Task to carry out:
Would you write out the entries below word for word, omitting the pictures?

Source data:
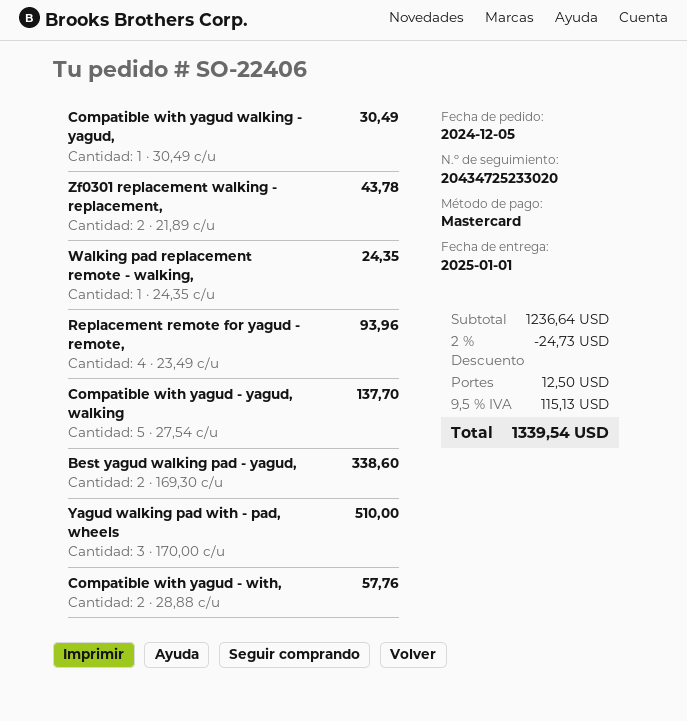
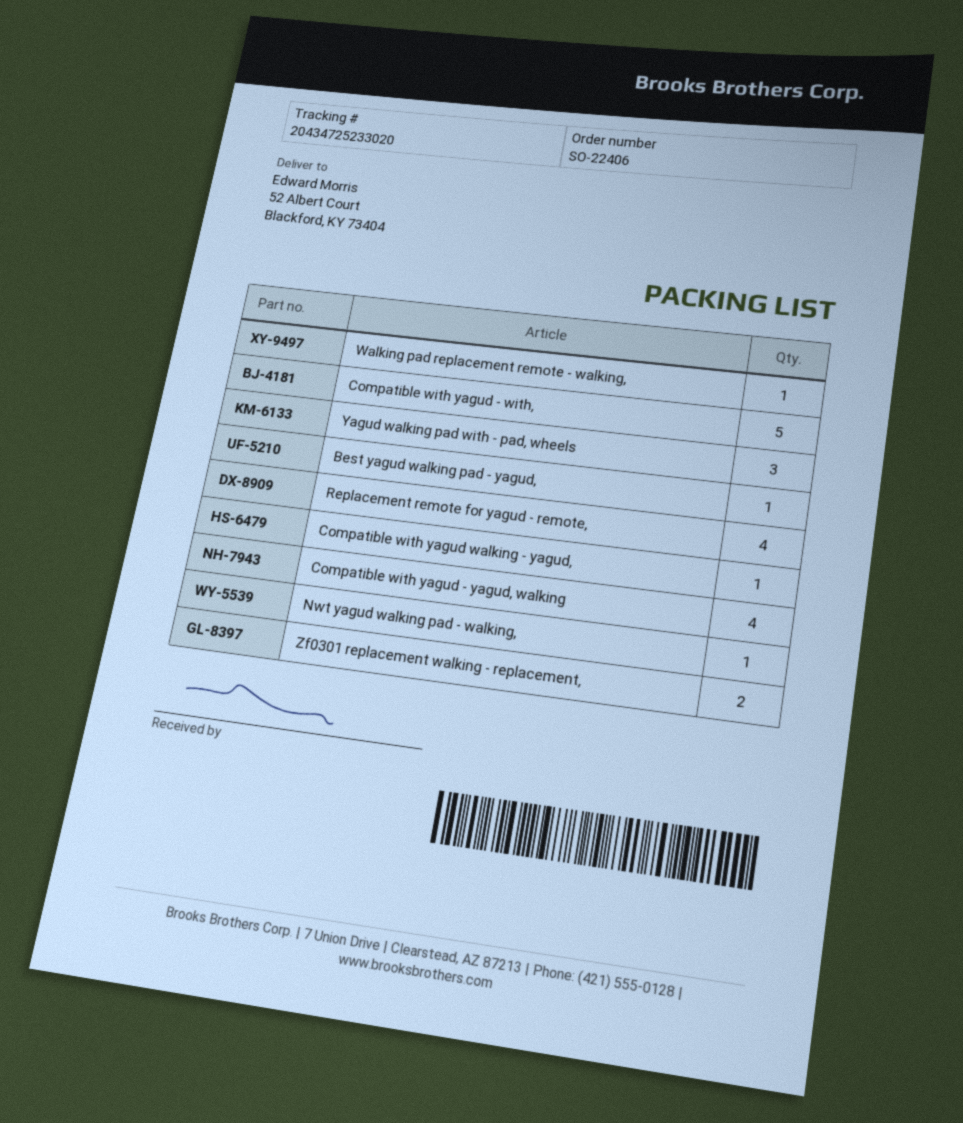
Compatible with yagud - yagud, walking: 5 -> 4
Best yagud walking pad - yagud,: 2 -> 1
Compatible with yagud - with,: 2 -> 5
Nwt yagud walking pad - walking,: none -> 1

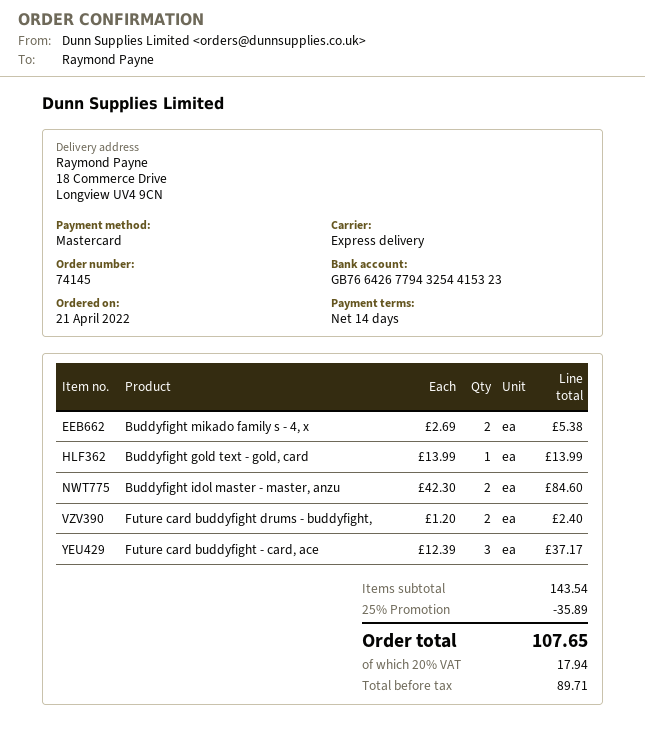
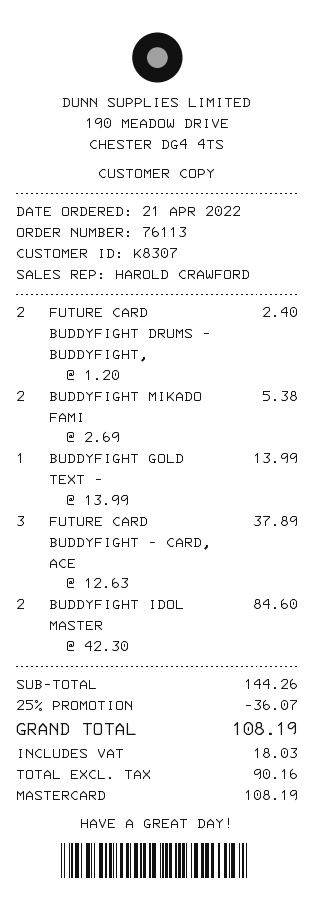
order number: 74145 -> 76113
Future card buddyfight - card, ace: 3 x 12.39 = 37.17 -> 3 x 12.63 = 37.89
subtotal: 143.54 -> 144.26
discount: 25% = 35.89 -> 25% = 36.07
net: 89.71 -> 90.16
tax: 17.94 -> 18.03
total: 107.65 -> 108.19

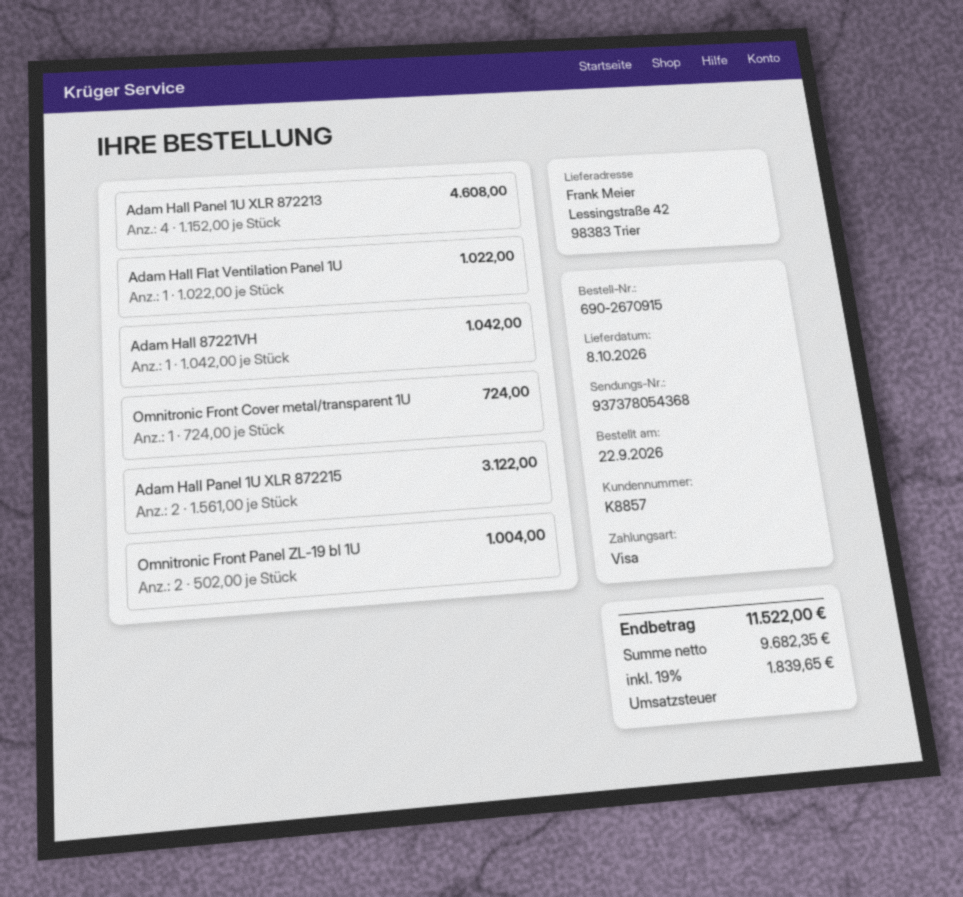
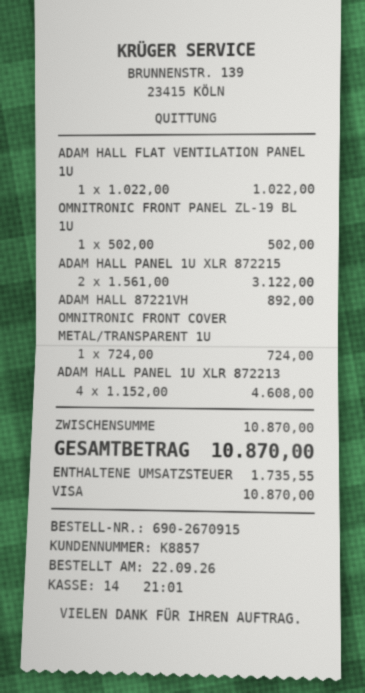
Adam Hall 87221VH: 1 x 1042.00 = 1042.00 -> 1 x 892.00 = 892.00
Omnitronic Front Panel ZL-19 bl 1U: 2 x 502.00 = 1004.00 -> 1 x 502.00 = 502.00
tax: 1839.65 -> 1735.55
total: 11522.00 -> 10870.00

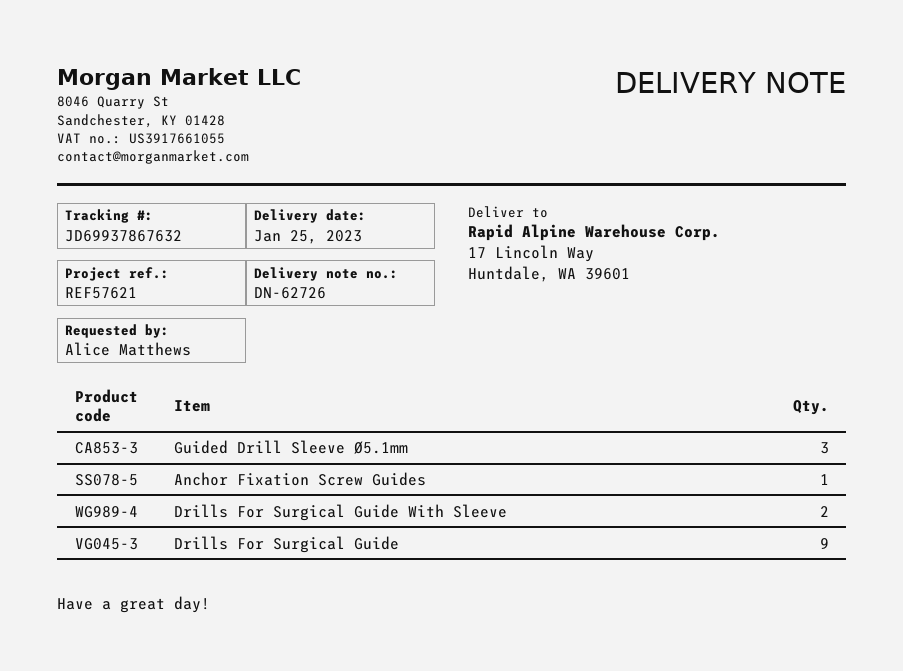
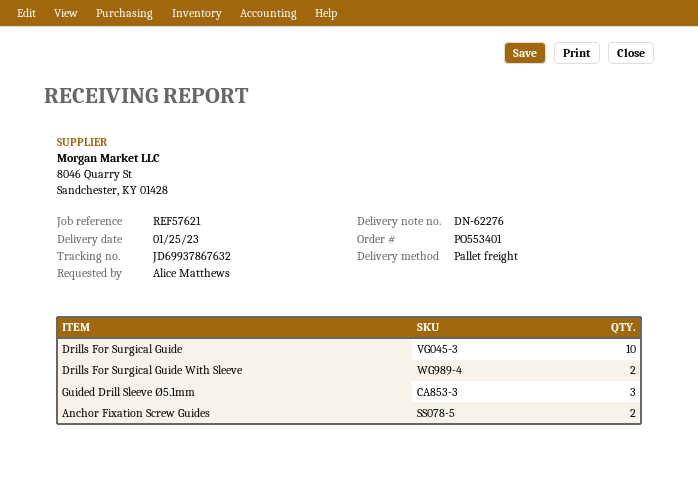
delivery note number: DN-62726 -> DN-62276
Anchor Fixation Screw Guides: 1 -> 2
Drills For Surgical Guide: 9 -> 10

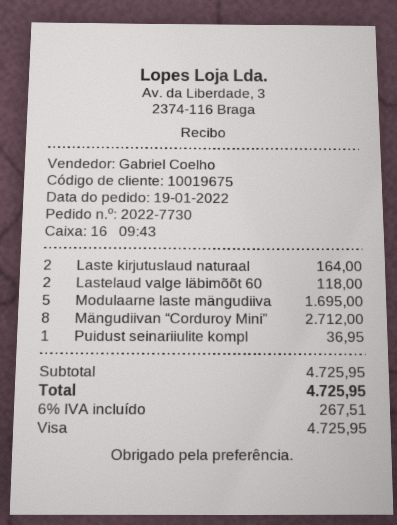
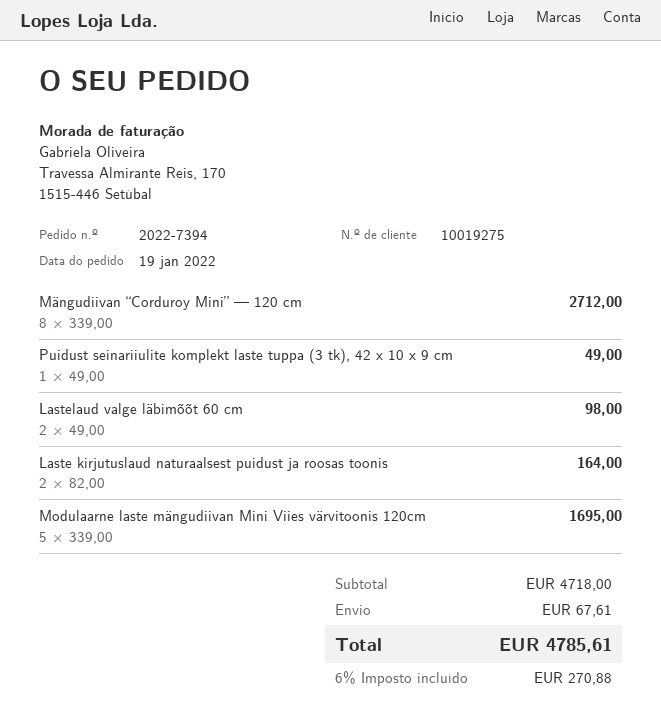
order number: 2022-7730 -> 2022-7394
customer number: 10019675 -> 10019275
Lastelaud valge läbimõõt 60: 2 for 118.00 -> 2 for 98.00
Puidust seinariiulite kompl: 1 for 36.95 -> 1 for 49.00
subtotal: 4725.95 -> 4718.00
shipping: none -> 67.61
tax: 6% = 267.51 -> 6% = 270.88
total: 4725.95 -> 4785.61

Answer to the exercise:
Compatible with yagud - yagud, walking: 5 -> 4
Best yagud walking pad - yagud,: 2 -> 1
Compatible with yagud - with,: 2 -> 5
Nwt yagud walking pad - walking,: none -> 1

order number: 74145 -> 76113
Future card buddyfight - card, ace: 3 x 12.39 = 37.17 -> 3 x 12.63 = 37.89
subtotal: 143.54 -> 144.26
discount: 25% = 35.89 -> 25% = 36.07
net: 89.71 -> 90.16
tax: 17.94 -> 18.03
total: 107.65 -> 108.19

Adam Hall 87221VH: 1 x 1042.00 = 1042.00 -> 1 x 892.00 = 892.00
Omnitronic Front Panel ZL-19 bl 1U: 2 x 502.00 = 1004.00 -> 1 x 502.00 = 502.00
tax: 1839.65 -> 1735.55
total: 11522.00 -> 10870.00

delivery note number: DN-62726 -> DN-62276
Anchor Fixation Screw Guides: 1 -> 2
Drills For Surgical Guide: 9 -> 10

order number: 2022-7730 -> 2022-7394
customer number: 10019675 -> 10019275
Lastelaud valge läbimõõt 60: 2 for 118.00 -> 2 for 98.00
Puidust seinariiulite kompl: 1 for 36.95 -> 1 for 49.00
subtotal: 4725.95 -> 4718.00
shipping: none -> 67.61
tax: 6% = 267.51 -> 6% = 270.88
total: 4725.95 -> 4785.61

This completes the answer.